One of those responsible for the death of a young black woman, killed during a police intervention in 2020 in Louisville, Kentucky, was found guilty on Friday, November 1. His sentence will be pronounced in March 2025.
A former American police officer from Kentucky was convicted on Friday, November 1 by federal courts for his role in the death in 2020 of a young black woman, Breonna Taylor, who became an icon of the Black Lives Matter movement.
A jury in Louisville, Kentucky’s largest city, found Brett Hankison guilty of violating Breonna Taylor’s civil rights. He will receive his sentence next March. His acquittal by local justice in 2022, not for his death but for related facts, had revived the feeling of injustice in anti-racist circles and within the black community of the city.
Two other police officers charged
In March 2020, three Louisville police officers burst into the home of Breonna Taylor, a 26-year-old caregiver, in the middle of the night as part of an investigation into drug trafficking targeting her former boyfriend. His new companion believed they were burglars and fired a shot from a legally owned weapon. The police returned fire and Breonna Taylor was shot several times.
Her death had not attracted much attention until the death of African-American George Floyd, suffocated by a white police officer in May 2020. The young woman’s name was then chanted in all the anti-racist demonstrations in summer.

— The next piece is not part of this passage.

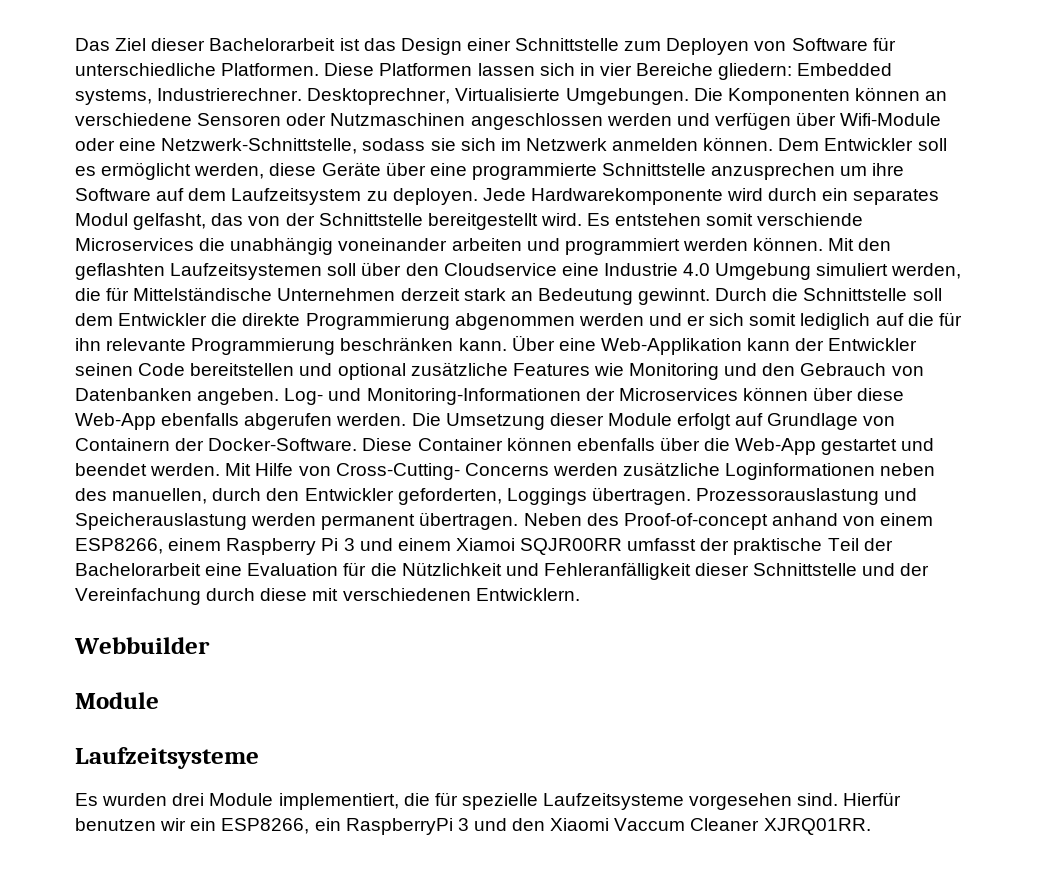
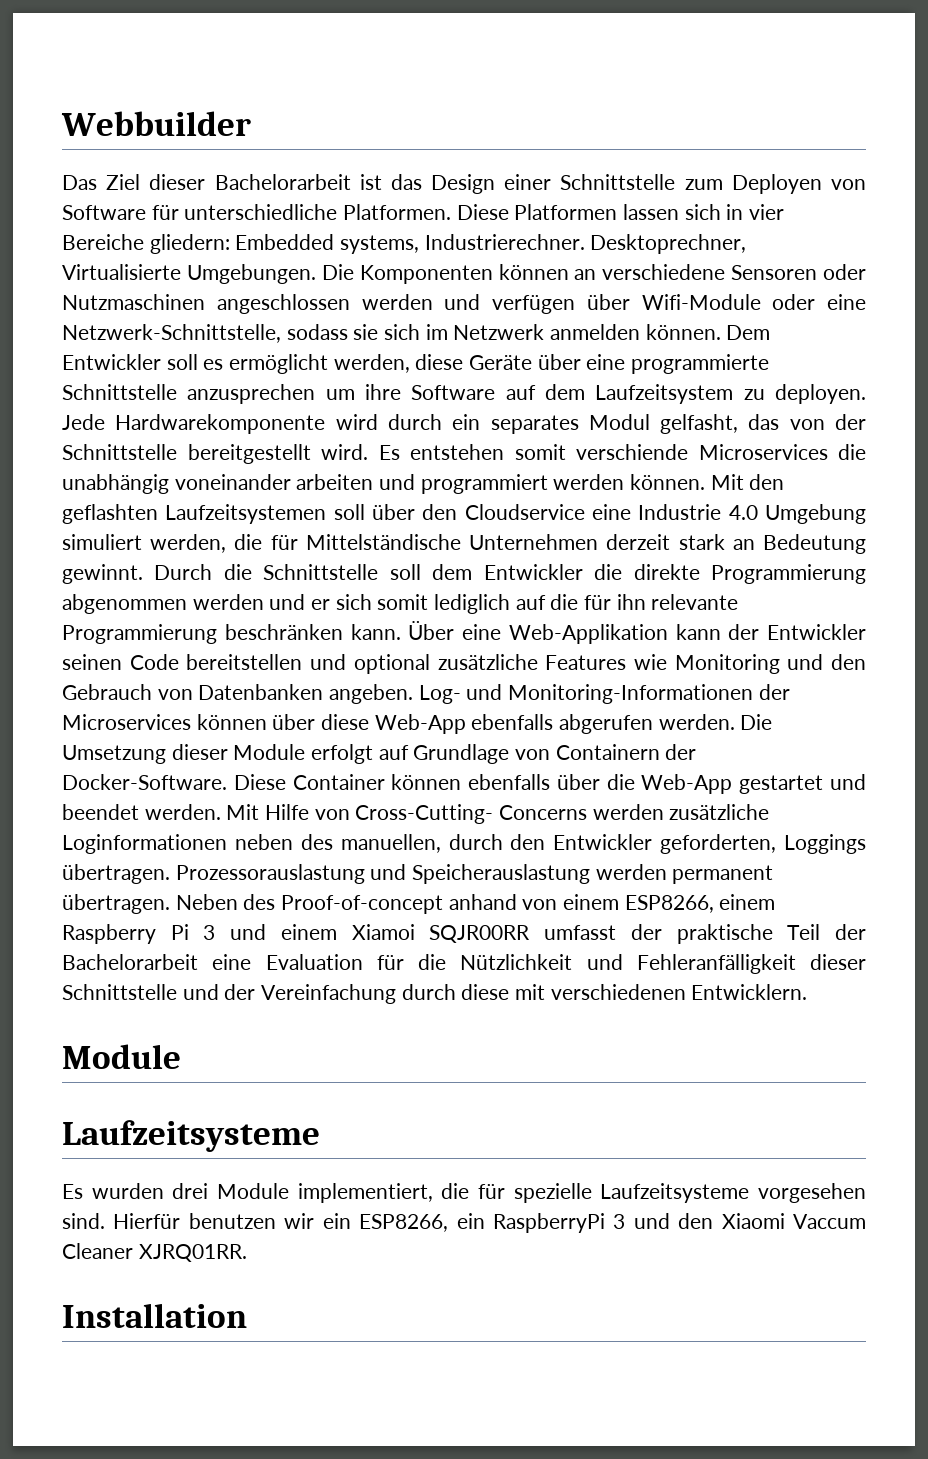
(75, 44) none -> [61,111,251,136] Webbuilder //
[74,637,210,654] // Webbuilder -> (808, 992) none
(871, 826) none -> [62,1303,247,1328] // Installation

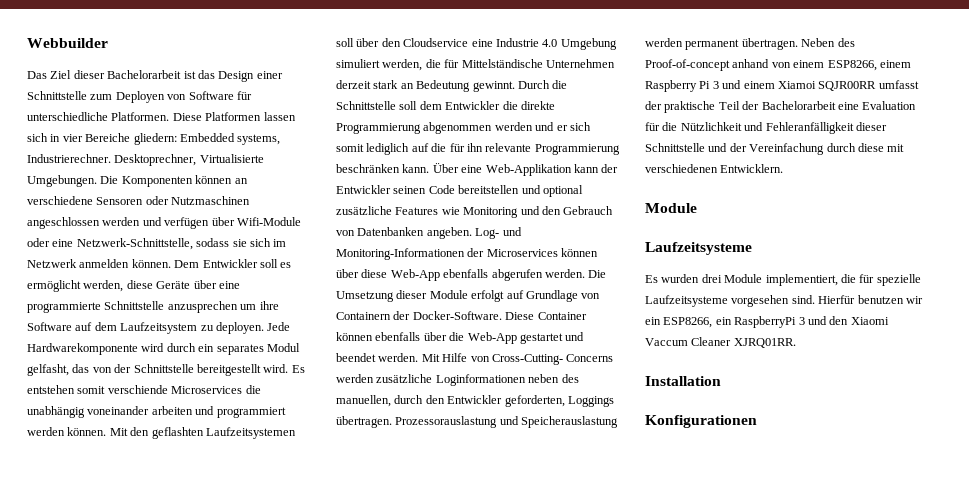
(247, 1315) none -> [645,415,757,428] // Konfigurationen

Despite the anger, local prosecutors had in September 2020 charged only one police officer, Brett Hankison – the one convicted Friday – not for the death of Breonna Taylor but for having “mis en danger” his neighbor by discharging his weapon through a partition. Louisville then went up in flames. After Brett Hankison’s conviction on Friday, two other police officers remain charged by federal justice.
The Louisville police repeatedly resort to excessive use of force and other illegal, discriminatory, even racist practices, a resounding federal investigation concluded in March 2023. The Ministry of Justice denounced “aggressive police practices”, “implemented selectively, particularly against black people”.